Já se sabia que Moro apoiava publicamente Bolsonaro, mas a sua aparição como conselheiro de primeiro plano do Presidente surpreendeu grande parte do mundo político brasileiro. Ao longo de todo o debate, o ex-ministro da Justiça e Segurança Pública foi publicando ataques sucessivos a Lula na sua conta de Twitter, encenando uma espécie de debate paralelo. “Lula continua o mesmo malabarista. Sabe usar as palavras para sustentar mentiras. Cara de pau. A corrupção do Governo Lula é que quebrou as empresas e quase quebrou a Petrobras” foram alguns exemplos das alfinetadas de Moro em tempo real.
No final, o senador recém-eleito deixou mais um apelo que põe a nu as suas intenções futuras. “Fazer a coisa certa agora é derrotar o Lula e o projecto de poder do PT [Partido dos Trabalhadores] e depois, como senador independente, trabalhar pelo Brasil”, escreveu no Twitter.
Até há poucos meses esta cena seria altamente impensável. Em 2020, pouco mais de um ano depois de ter aceitado o convite para integrar o Governo de Bolsonaro, Sérgio Moro abandonava o cargo de ministro da Justiça com acusações graves contra o chefe de Estado de interferência na nomeação da chefia da Polícia Federal. Em causa, segundo o ex-juiz, estaria a intenção de Bolsonaro em controlar a polícia de forma a travar investigações em curso que visavam os filhos e outros aliados. No mês passado, a Procuradoria-Geral da República pediu o arquivamento das investigações a essa alegada interferência, concluindo não haver qualquer indício de crime na conduta do Presidente.
Desde que Moro saiu, a bandeira anticorrupção que foi instrumental para que Bolsonaro vencesse as eleições de 2018 foi perdendo importância, à medida que o próprio Presidente se viu envolvido em alguns casos. Para além disso, para garantir a sobrevivência política no Congresso, Bolsonaro fechou alianças com os partidos do chamado “centrão”, que incluem alguns políticos sobre os quais pendem acusações, e até condenações, decorrentes da Lava-Jato.
Bolsonaro chegou a vangloriar-se de ter acabado com a Operação Lava-Jato, porque “já não existe mais corrupção no Governo”. A verdade é que os últimos tempos não foram fáceis para os defensores da mega-operação de investigação que não deixou pedra sobre pedra na política brasileira.
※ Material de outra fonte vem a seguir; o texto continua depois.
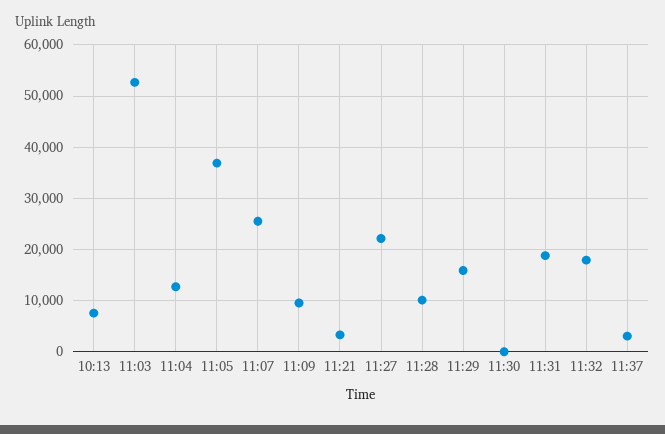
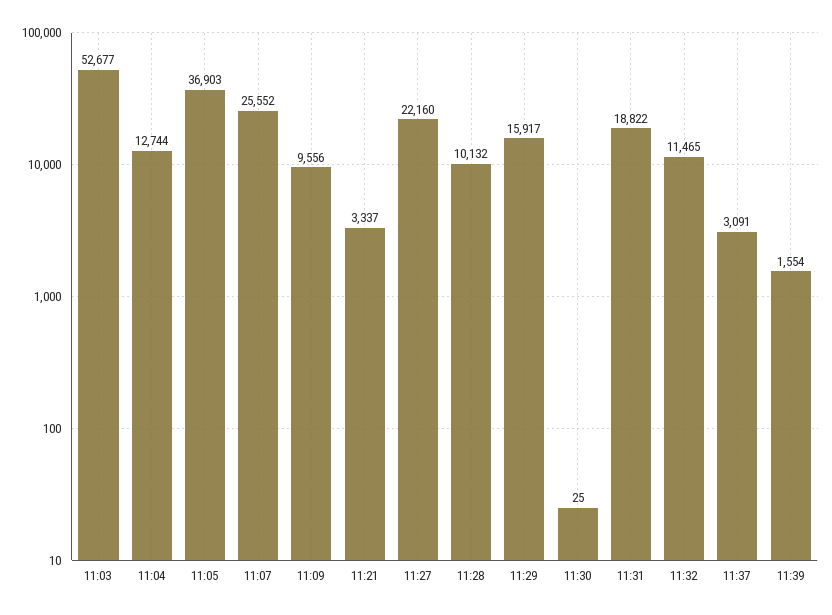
10:13: 8000 -> none
11:32: 18000 -> 11465
11:39: none -> 1554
As revelações feitas pelo site The Intercept que expuseram abusos cometidos pelos procuradores e pelo próprio Moro na condução das investigações abalaram a sua reputação.
Moro ainda ensaiou uma tentativa de lançar uma candidatura à presidência, mas acabou por desistir por falta de apoio político e popular. Optou por uma candidatura ao Senado federal pelo Paraná na qual foi bem-sucedido.
A reaproximação a Bolsonaro está a ser interpretada pela imprensa brasileira como um casamento de conveniência, movido mais pelos interesses imediatos das duas partes do que pelo apego a princípios ideológicos. Para o actual Presidente trata-se de um trunfo importante no contexto da batalha travada contra Lula. Com Moro de novo ao seu lado, Bolsonaro terá ainda mais munições para visar o candidato do PT recorrendo à Lava-Jato. O epíteto de “ex-presidiário” atribuído por Bolsonaro a Lula tem sido recorrente, por exemplo.
Já para Moro, o grande objectivo é que a aliança com Bolsonaro o ajude a superar o isolamento político a que tem sido votado, apesar de não só ter conseguido ser eleito senador como ter visto o ex-procurador Deltan Dallagnol assegurar um lugar como deputado federal. Por outro lado, Moro tem igualmente em vista o cenário de uma eventual derrota de Bolsonaro contra Lula e a reaproximação ao bolsonarismo seria uma forma de se colocar na pole position para liderar o antipetismo nos próximos tempos.
O jornalista Carlos Andreazza, do jornal O Globo, descreve a reaproximação entre Moro e Bolsonaro como “uma relação muito circunstancial, que pode ser bem-sucedida agora, mas que não prospera”.